[ 
https://issues.apache.org/jira/browse/HBASE-8531?page=com.atlassian.jira.plugin.system.issuetabpanels:all-tabpanel
 ]

stack updated HBASE-8531:
-------------------------

    Attachment: 8531v6.txt

Here are commit notes:

{code}
M hbase-client/src/main/java/org/apache/hadoop/hbase/client/ClientScanner.java
  Fixup confusing log message

M hbase-client/src/main/java/org/apache/hadoop/hbase/client/HConnection.java
  De-deprecate getCurrentNrHRS; it no longer talks of zk (don't have to get it
  from zk but default does)


M 
hbase-client/src/main/java/org/apache/hadoop/hbase/client/HConnectionManager.java
  Make it so can specify alternate HConnection implementation.  At the moment 
it is
  still hard to do a HConnection only because too many things still rely on 
getting
  an HConnectionImplementation from HCM -- mostly it is pretty important tests 
--
  but being able to insert a subclass is enough for most purposes.  Instead of
  getting cluster data from zk, i.e. clusterid, meta address, etc., now go via
  a 'Registry' Interface so can insert alternate Registry implementations; i.e
  non-zk ones.  Added a zk registry to get info from zk as default.

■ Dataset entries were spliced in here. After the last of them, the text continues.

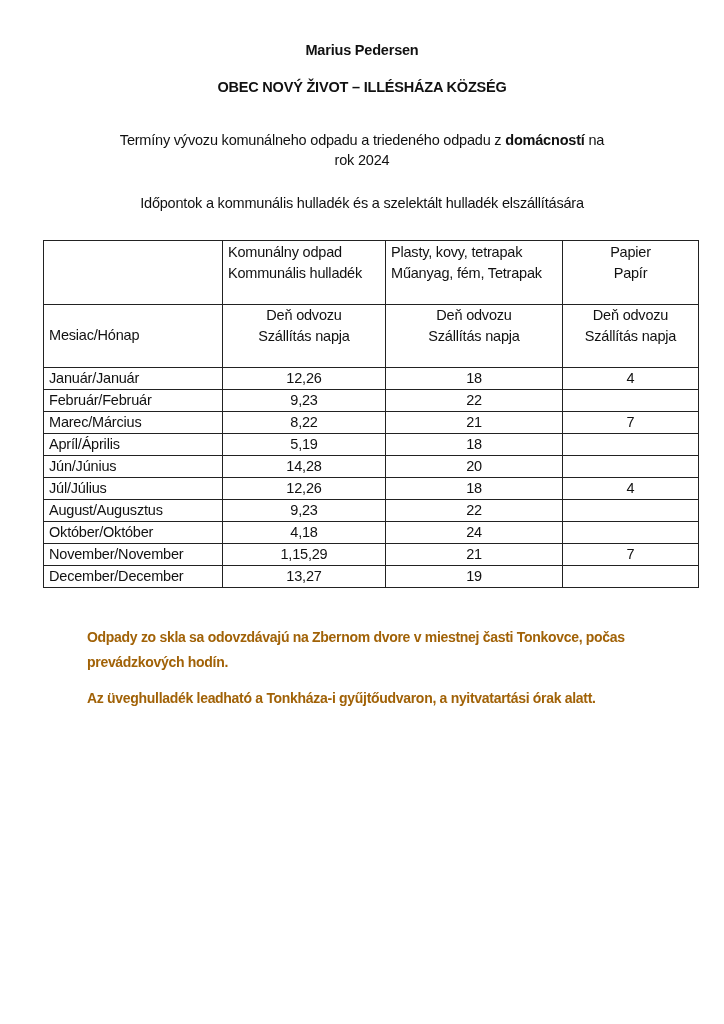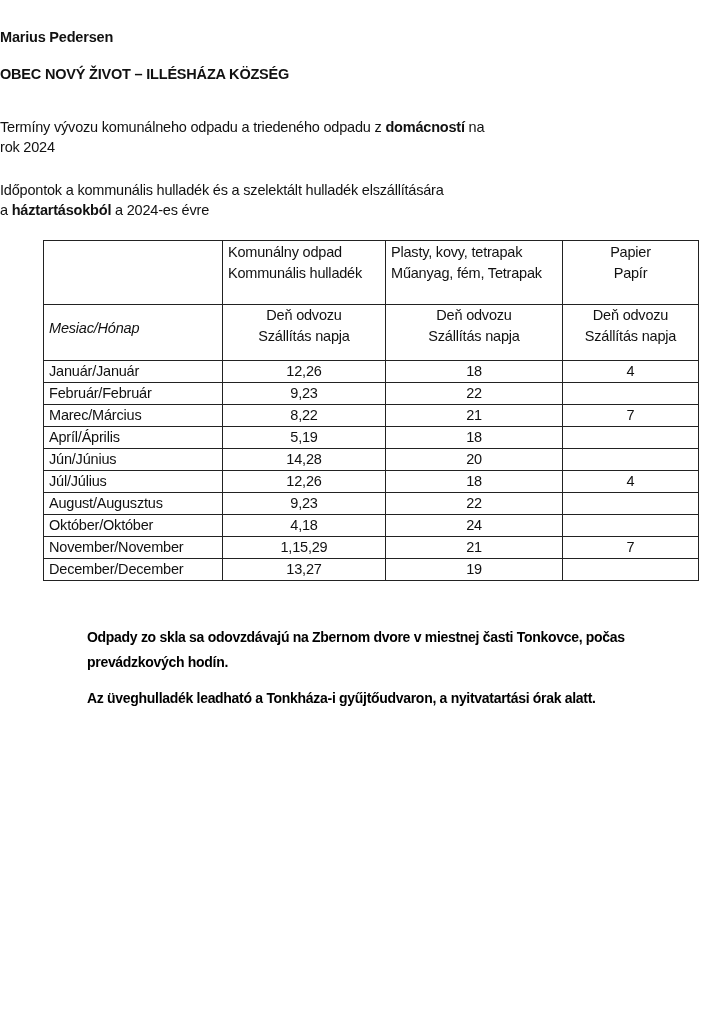"Marius Pedersen" .center-line { margin-top: none -> 13px; text-align: left -> center }
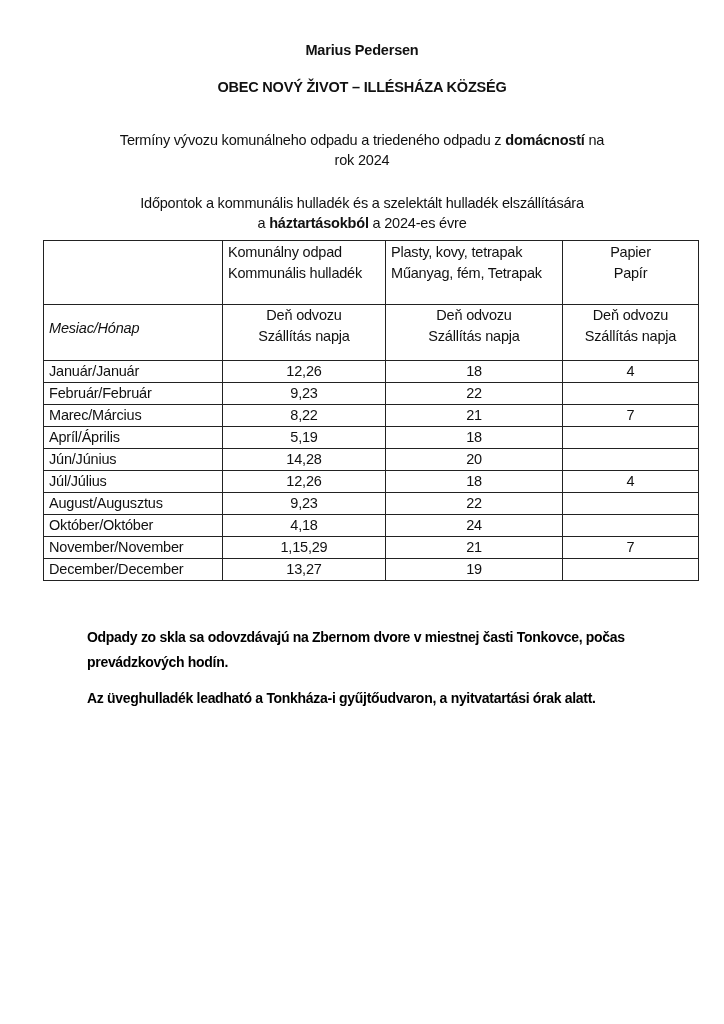"a háztartásokból a 2024-es évre" div { html: <div><span>a </span><b>háztartásokból</b><span> a 2024-es évre</span></div> -> none }
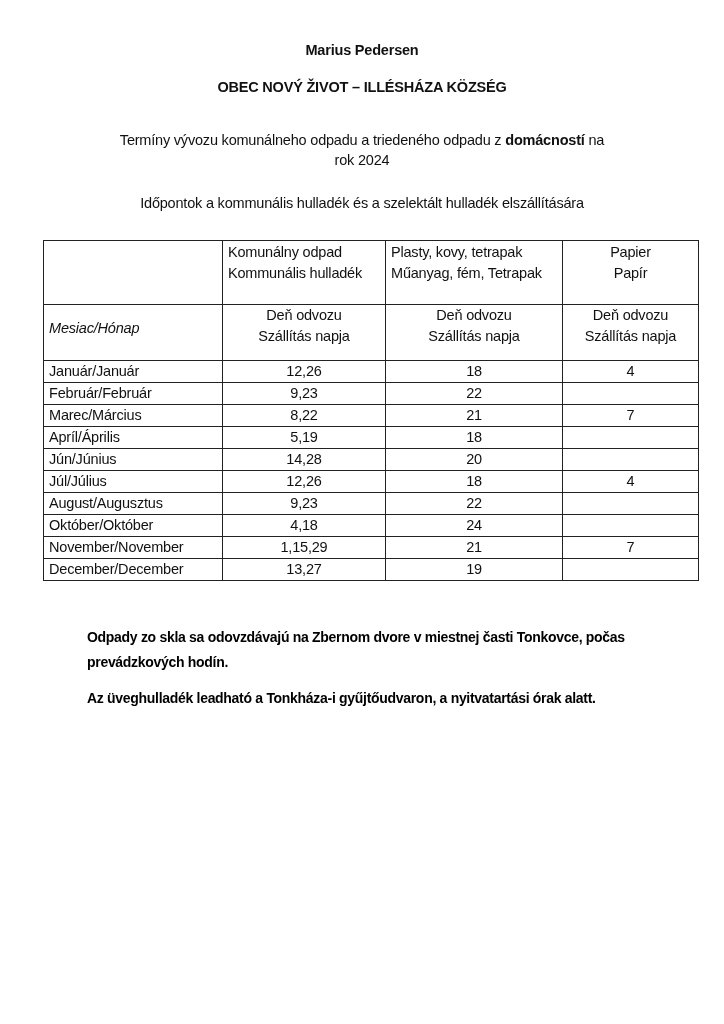"Mesiac/Hónap" table.schedule td.left-hdr { font-style: italic -> none; padding-top: 13px -> 20px }
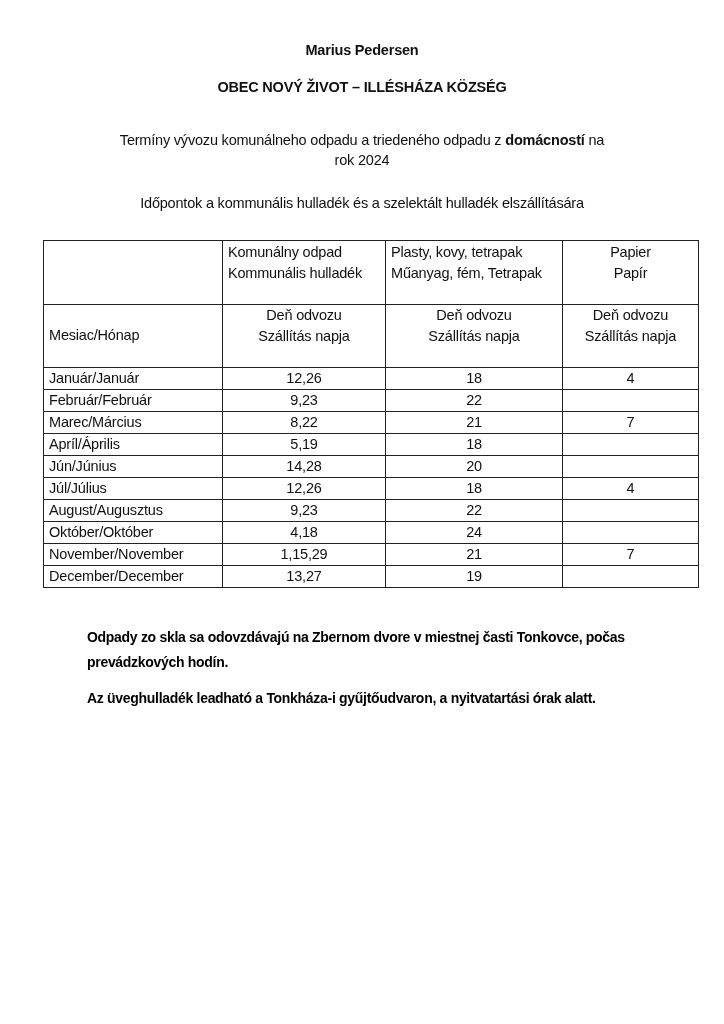"Odpady zo skla sa odovzdávajú" .note { color: #000000 -> #a16207 }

M hbase-client/src/main/java/org/apache/hadoop/hbase/client/MetaScanner.java
  This is actual fix, using HTable instead of custom HConnection handling/ the
  custom handling was not resetting the Scanner if it got a DoNotRetryException.
  Also make it so can pass a null Visitor.  Makes testing a little easier.

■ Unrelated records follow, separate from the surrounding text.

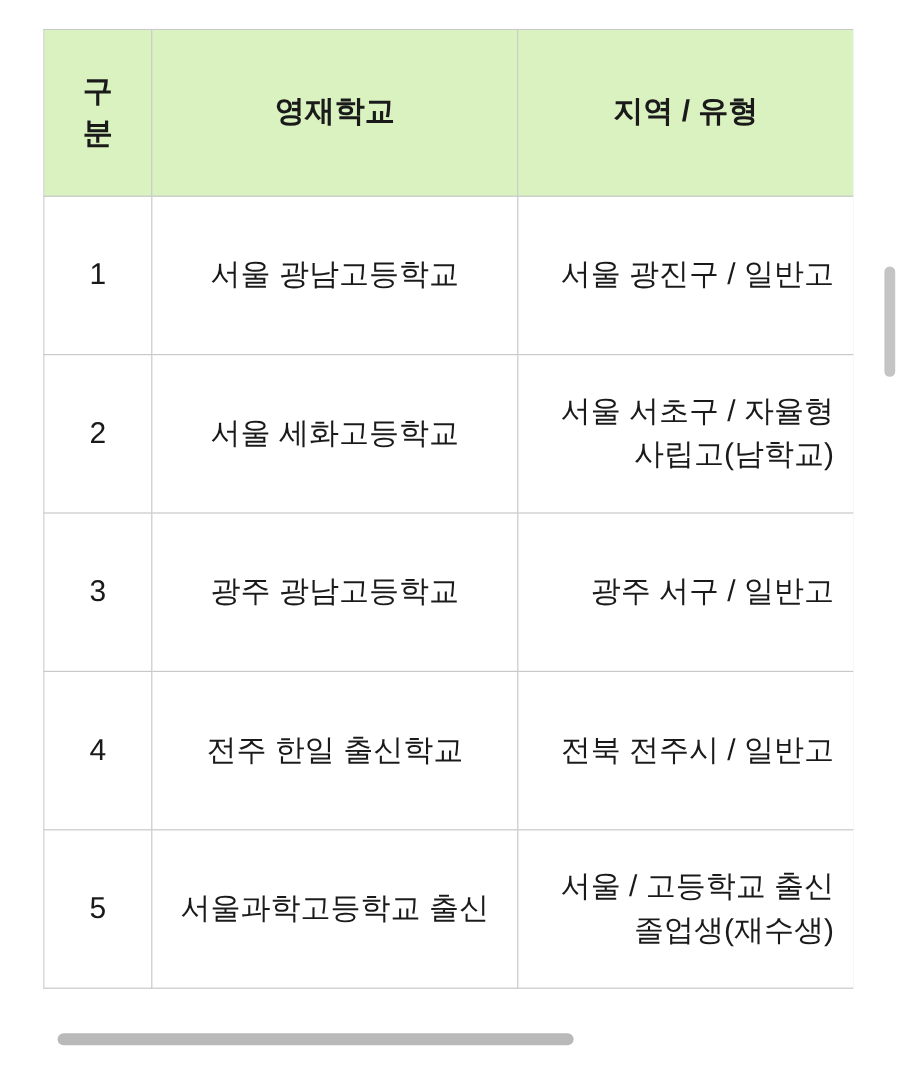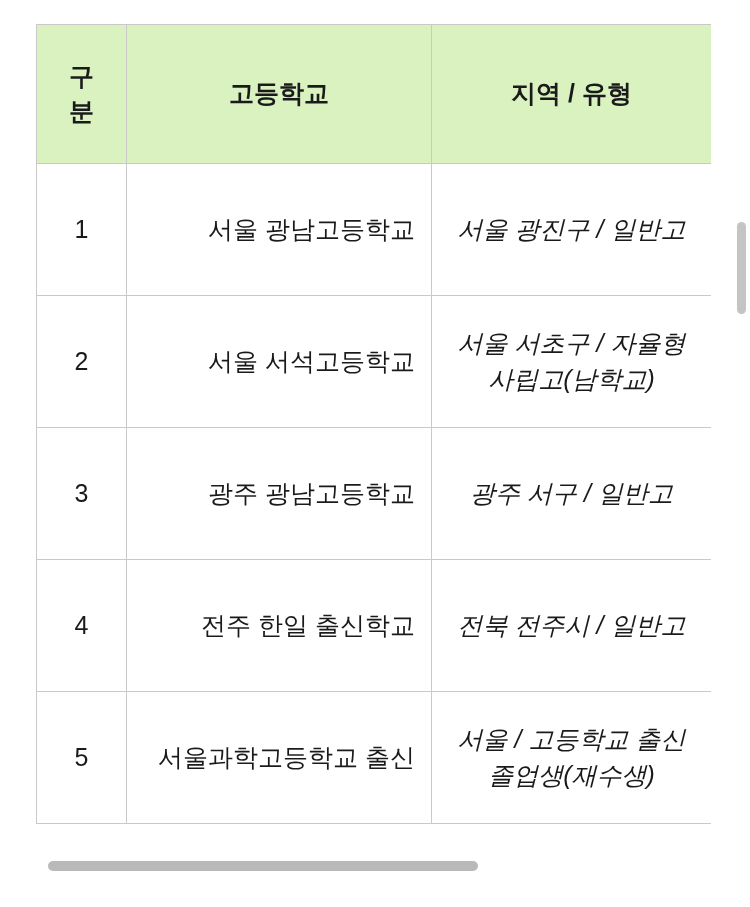"고등학교" th { text: 고등학교 -> 영재학교 }
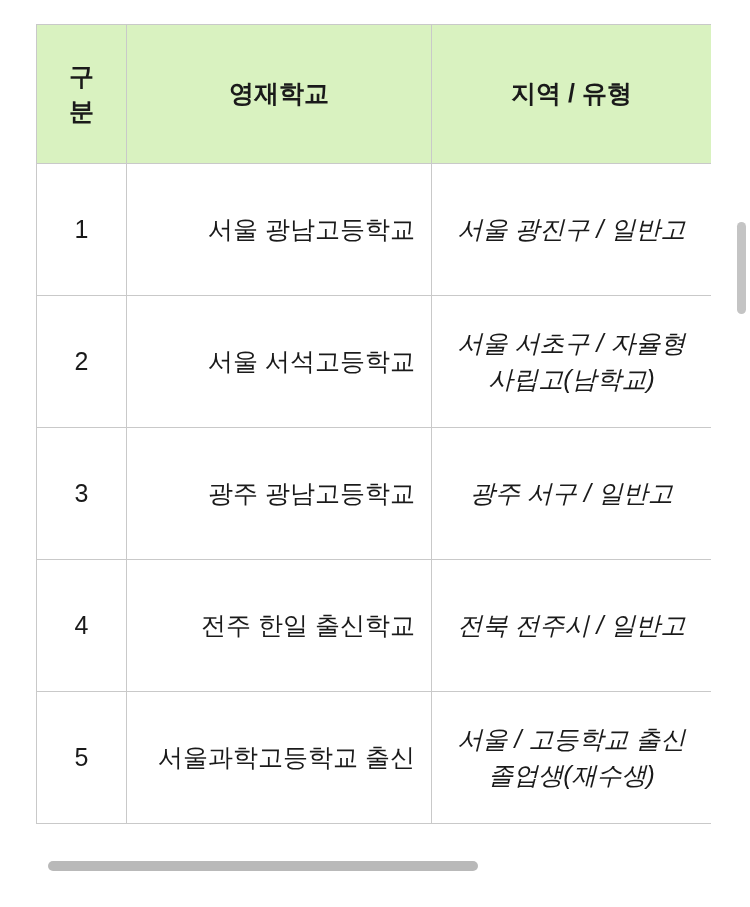"서울 광남고등학교" td.col-school { text-align: right -> center }
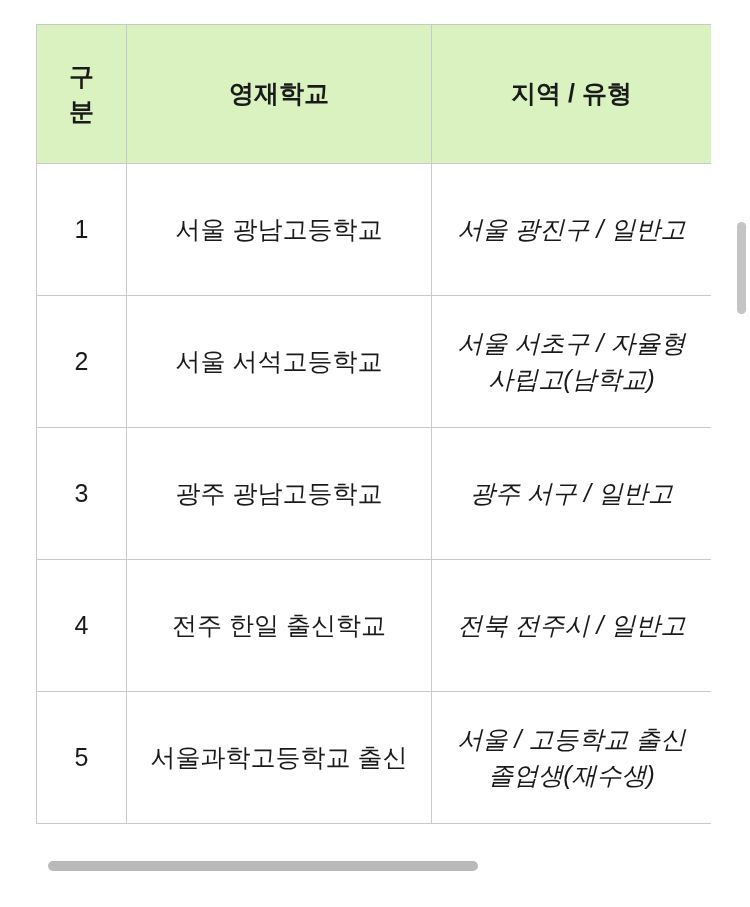"서울 광진구 / 일반고" td.col-region { font-style: italic -> none; text-align: center -> right }
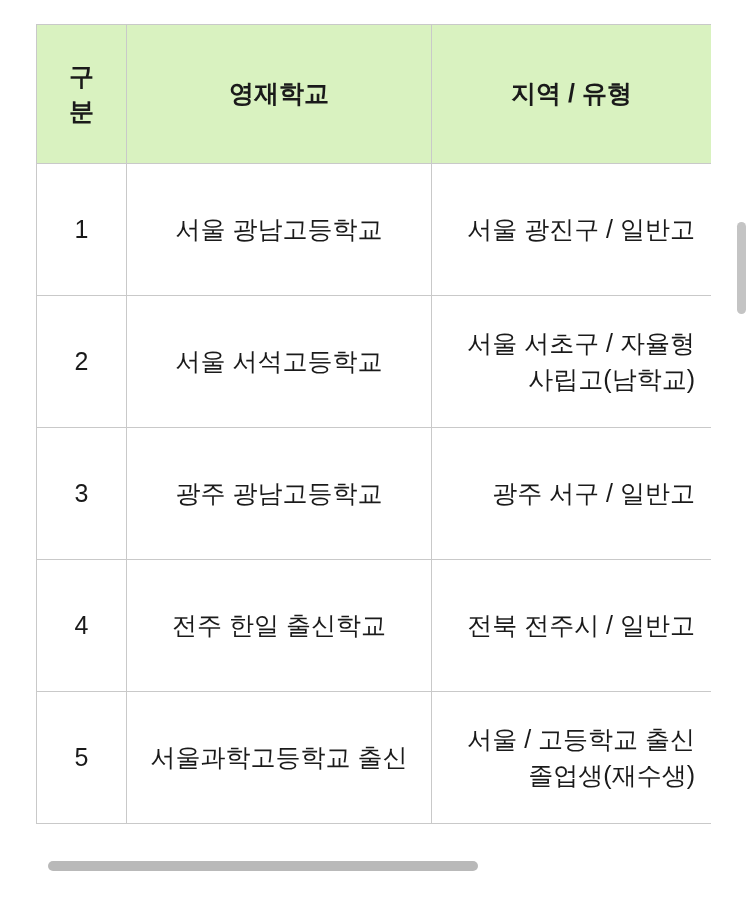"서울 서석고등학교" td.col-school { text: 서석고등학교 -> 세화고등학교 }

A hbase-client/src/main/java/org/apache/hadoop/hbase/client/Registry.java
  New Registry interface; get cluster specifics from here.

M hbase-client/src/main/java/org/apache/hadoop/hbase/client/ScannerCallable.java
  I changed RegionServerStoppedException to implement DoNotRetryException so 
this
  bit of code doing special handling of RSSE is no longer needed.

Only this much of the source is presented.